Power: Whiffing on Wi – Fi

The first wireless city! Everyone connected to the Internet! Civic leaders and the media, including this magazine, believed wi-fi would be the centerpiece of Philadelphia’s return to greatness. What went wrong?

 

 JOHN STREET WAS an unapologetic tech junkie. This was the mayor who would make national headlines for waiting in line, on a workday, on and off for 15 hours for an iPhone. He was a perfect foil for Dianah Neff. When Street hired Neff, she was interested in pursuing how a wi-fi Internet network available across the city could cut costs and streamline operations. She approached him with the idea of making such a network available to everyone in the city, by placing thousands of shoebox-size wi-fi transmitting antennas, or “nodes,” on light poles across town, creating one massive citywide hot spot. “And he instantly got it,” she would later recall. “He’s what I call my Gadgets Guy.” After a successful two-month test drive at Love Park in 2004, the administration began moving on the creation of Wireless Philadelphia.
 
But the nitty – gritty of how the Street administration conducted business didn’t help make it happen. Mayor Street’s meetings about wi – fi tended toward the boring, if occasionally comical. While he fancied himself tech – savvy, a tech insider told me it quickly became clear that “Street was a technology user, not a technologist.” Street’s meetings in general were infamously long, loose, and devoid of any sense of urgency.
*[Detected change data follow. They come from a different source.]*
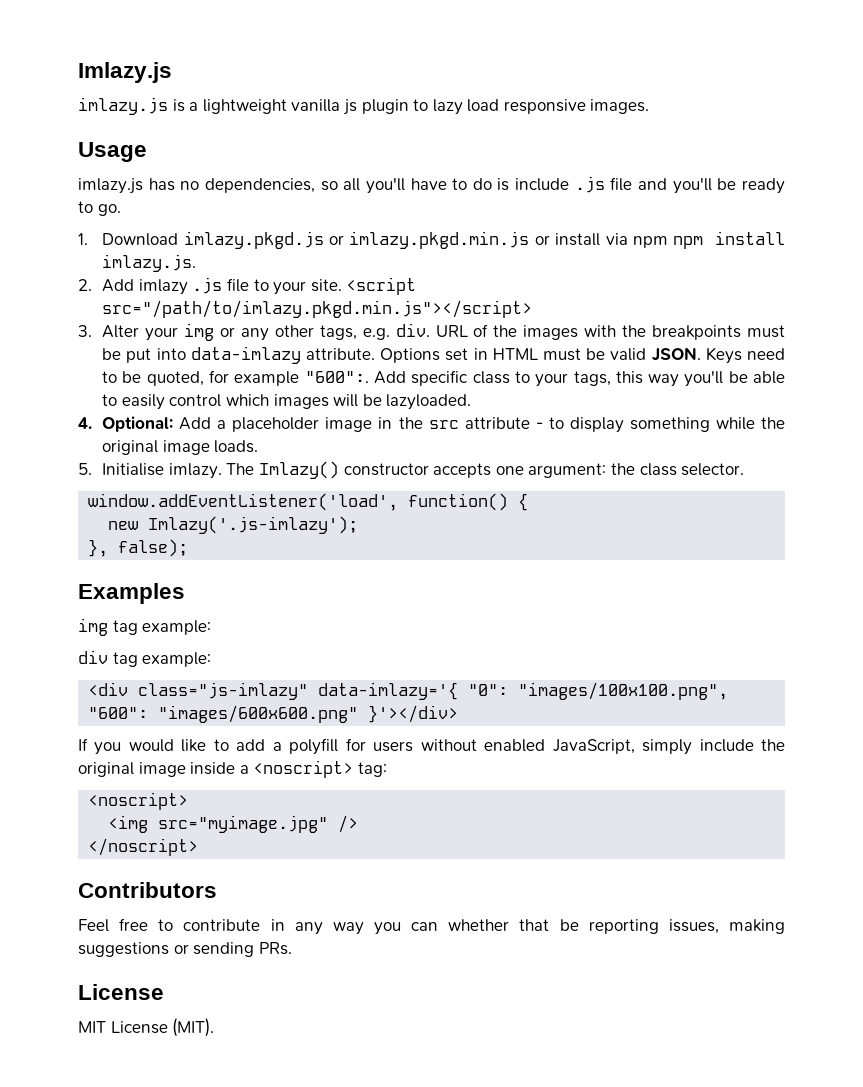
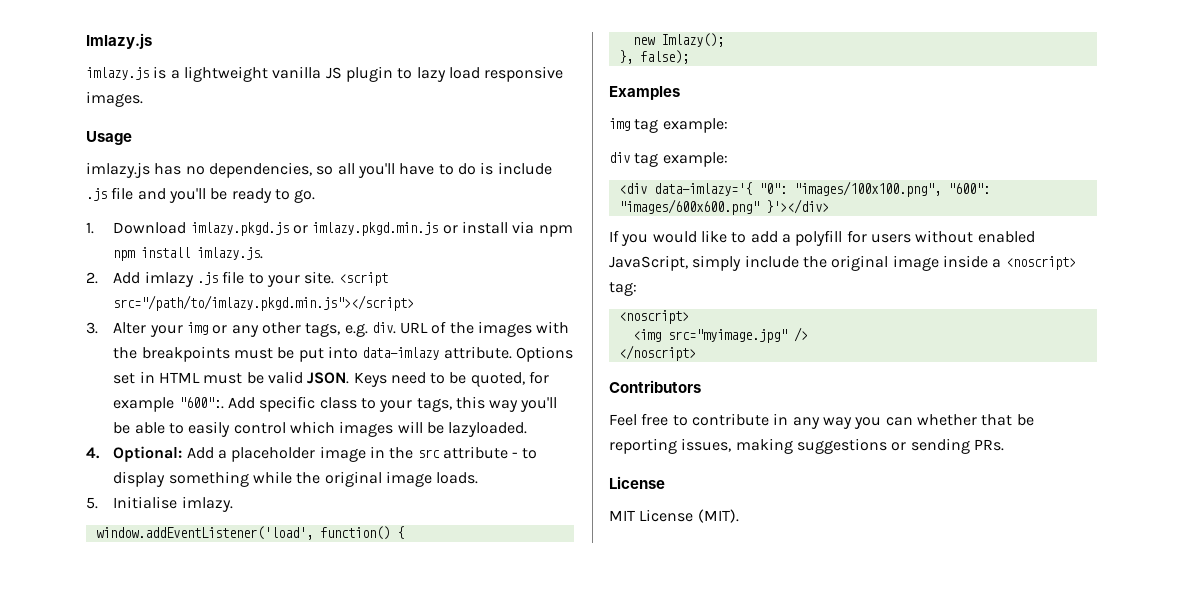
[342,99,357,115] js -> [325,67,342,79] JS
[226,461,745,479] The Imlazy() constructor accepts one argument: the class selector. -> (233, 504) none
[148,516,359,534] Imlazy('.js-imlazy'); -> [660,33,724,47] Imlazy();
[138,682,309,700] class="js-imlazy" -> (647, 188) none

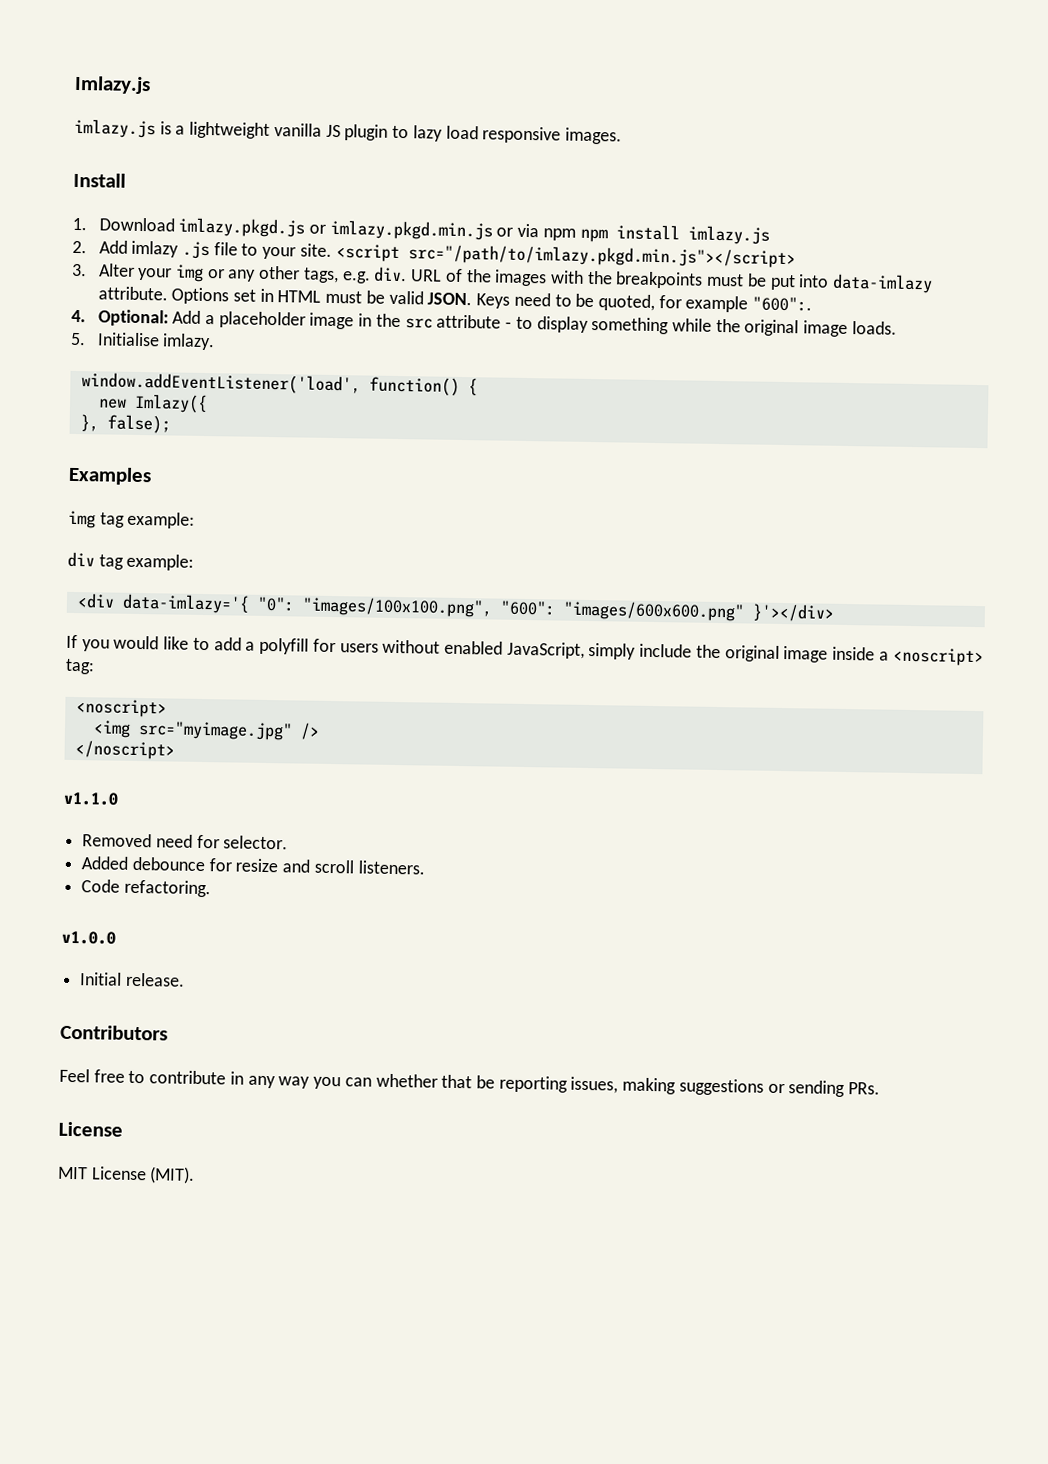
[86,131,132,145] [86,162,552,178] [86,187,316,203] Usage // imlazy.js has no dependencies, so all you'll have to do is include .js file and you'll be ready to go. -> [73,172,126,188] Install
[461,221,508,234] install -> (514, 232) none
[197,247,264,260] imlazy.js. -> [687,225,770,245] imlazy.js
[227,396,558,412] [113,421,528,437] Add specific class to your tags, this way you'll be able to easily control which images will be lazyloaded. -> (813, 304) none
[660,33,724,47] Imlazy(); -> [133,393,208,414] Imlazy({
(696, 353) none -> [63,791,119,806] [82,833,289,850] [81,856,425,875] [81,879,211,898] [61,930,116,945] [80,972,185,987] // v1.1.0 // Removed need for selector. // Added debounce for resize and scroll listeners. // Code refactoring. // v1.0.0 // Initial release.

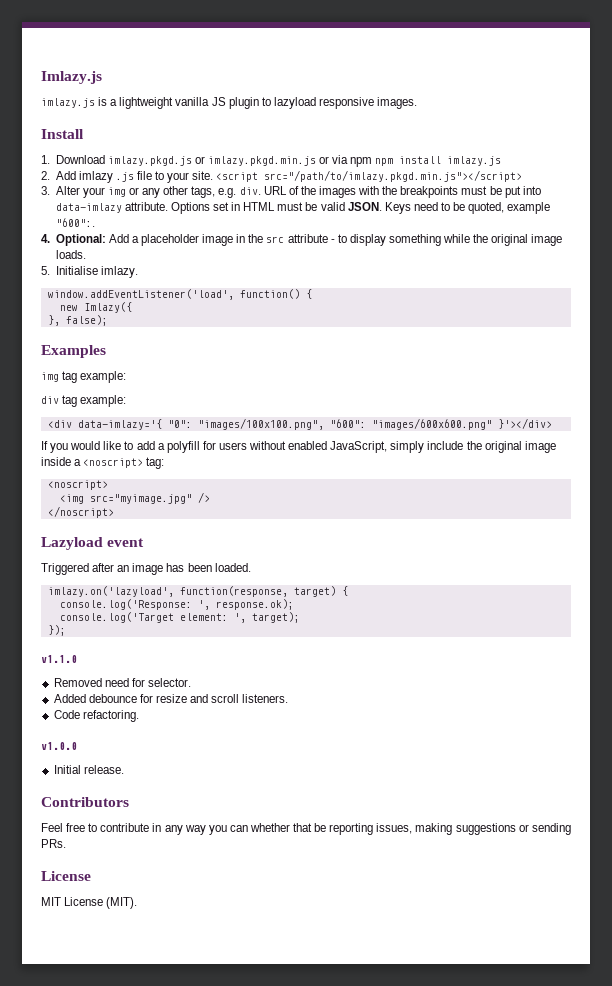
[412,125,479,142] lazy load -> [273,97,316,109] lazyload
[658,295,682,309] for -> (505, 208) none
(175, 750) none -> [41,537,145,550] [41,563,251,575] [47,586,348,597] [59,599,294,610] [59,612,300,623] [47,625,66,636] // Lazyload event // Triggered after an image has been loaded. // imlazy.on('lazyload', function(response, target) { // console.log('Response: ', response.ok); // console.log('Target element: ', target); // });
A policy wonk from his days on City Council, Street preferred dealing in ideas, not in implementation, leading to a diffusion of accountability and responsibility.
 
At the start of one such wi-fi meeting, as the federal corruption investigation targeting City Hall was still swirling, the speakerphone on the conference table began hissing static. With Neff by his side, in a room full of Internet consultants, Street banged maniacally on the table and the speakerphone. Referring to Philadelphia’s federal building, he shouted, “If that’s you guys at 6th and Market, get off the line! Don’t you know we’re trying to conduct a business meeting here?”
 
The significant autonomy Street gave Neff would also prove problematic. And Neff — bullish, forceful, undoubtedly smart, if not the technological genius she portrayed herself as — enjoyed the unwavering support of the mayor’s chief of staff, Joyce Wilkerson, who controlled access to Street. “If everybody else had gone to Street and said that Dianah wasn’t right, he’d wait to see what Joyce said,” Street’s managing director Phil Goldsmith remembers. “Joyce felt that she was doing a good job — Joyce was her major supporter.”
 
But Wilkerson wasn’t in a position, say those who watched these inside interactions, to judge whether Neff knew what she was talking about. “The only person who knew technology was Neff,” one insider explains, “so Neff would go in there and everybody would be lost. Wilkerson wasn’t tech-savvy, so she certainly wasn’t going to disagree with her.”